Social and Collaborative Information Seeking: State of the Union        [Slides]

Chirag Shah

Increasingly, people are utilizing collaboration and sharing technologies to address needs in their work and personal lives. Information plays a key role in today’s world, and many problems require us to use social and collaborative ties to search for and locate information. Examples range from corporate teams doing business intelligence gathering to a couple planning their vacation to a diabetes patient looking for information and support regarding treatment options.
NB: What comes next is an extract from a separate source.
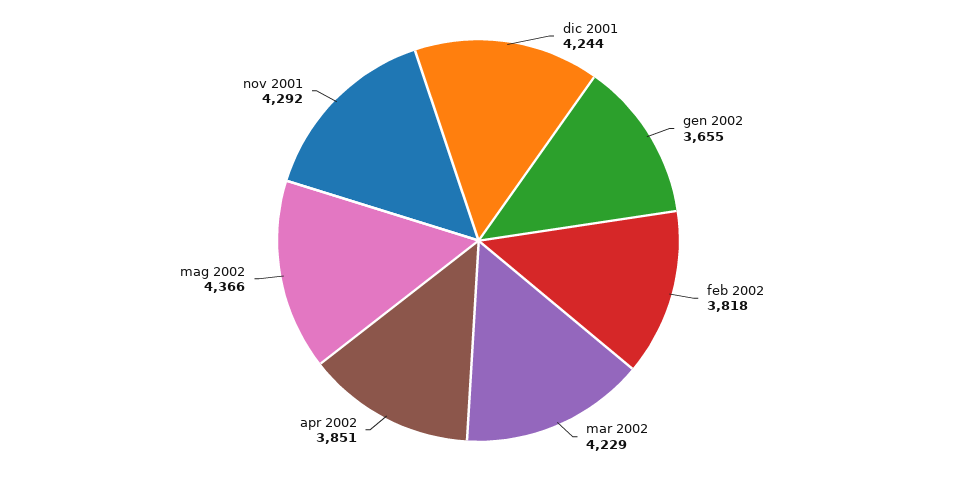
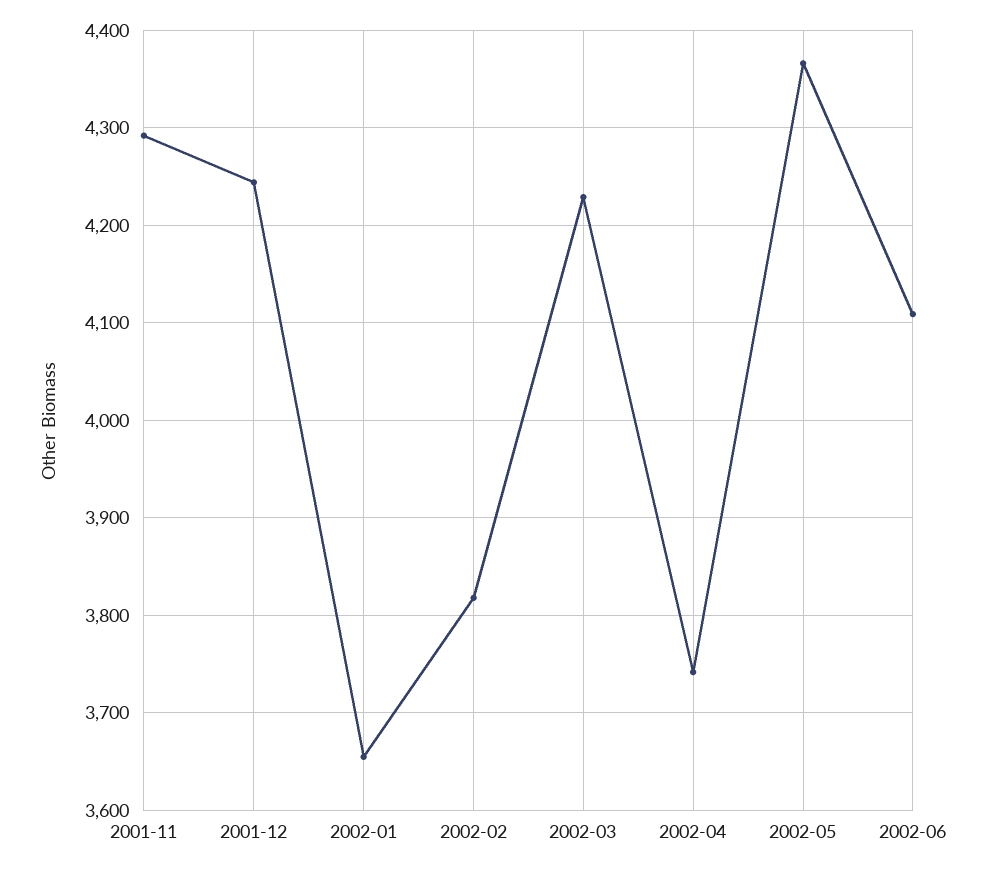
apr 2002: 3851 -> 3740
2002-06: none -> 4110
This emerging area of scholarly inquiry that involves incorporating social and/or collaborative dimensions to information seeking/retrieval processes has attracted researchers, developers, and students from a wide variety of domains, providing a rich multidisciplinary and interdisciplinary ground in which many new ideas have flourished and problems have come forth. In this talk I will review some of these recent efforts, including my own, covering key theories, models, and tools. Going beyond individual search models, I will talk about how we ought to consider both social and collaborative dimensions under a larger umbrella that focus on communicative processes and social interactions to investigate and support social and collaborative dimensions of information seeking, retrieval, and use. The central thesis of my talk is that social and collaborative information seeking (SCIS) addresses some of the limitations of other information seeking methods by integrating individual, community-based, socially oriented, and small-group focused information retrieval and usage activities. I will draw on examples and applications from different domains to highlight when and how SCIS could lead to improvements, enlightenments, and failures. The talk will also provide an overview of the current state of research methods and evaluation techniques for SCIS.



About the speaker

Chirag Shah is an assistant professor in both the School of Communication & Information (SC&I) and the Department of Computer Science at Rutgers University. His research interests include information seeking/retrieval in social and collaborative contexts. Shah received a PhD in information science from the University of North Carolina (UNC) at Chapel Hill. He directs the InfoSeeking Lab at Rutgers where he investigates issues related to information seeking, interactive information retrieval, and social media, supported by grants from National Science Foundation (NSF), Institute of Museum and Library Services (IMLS), Google, and Yahoo!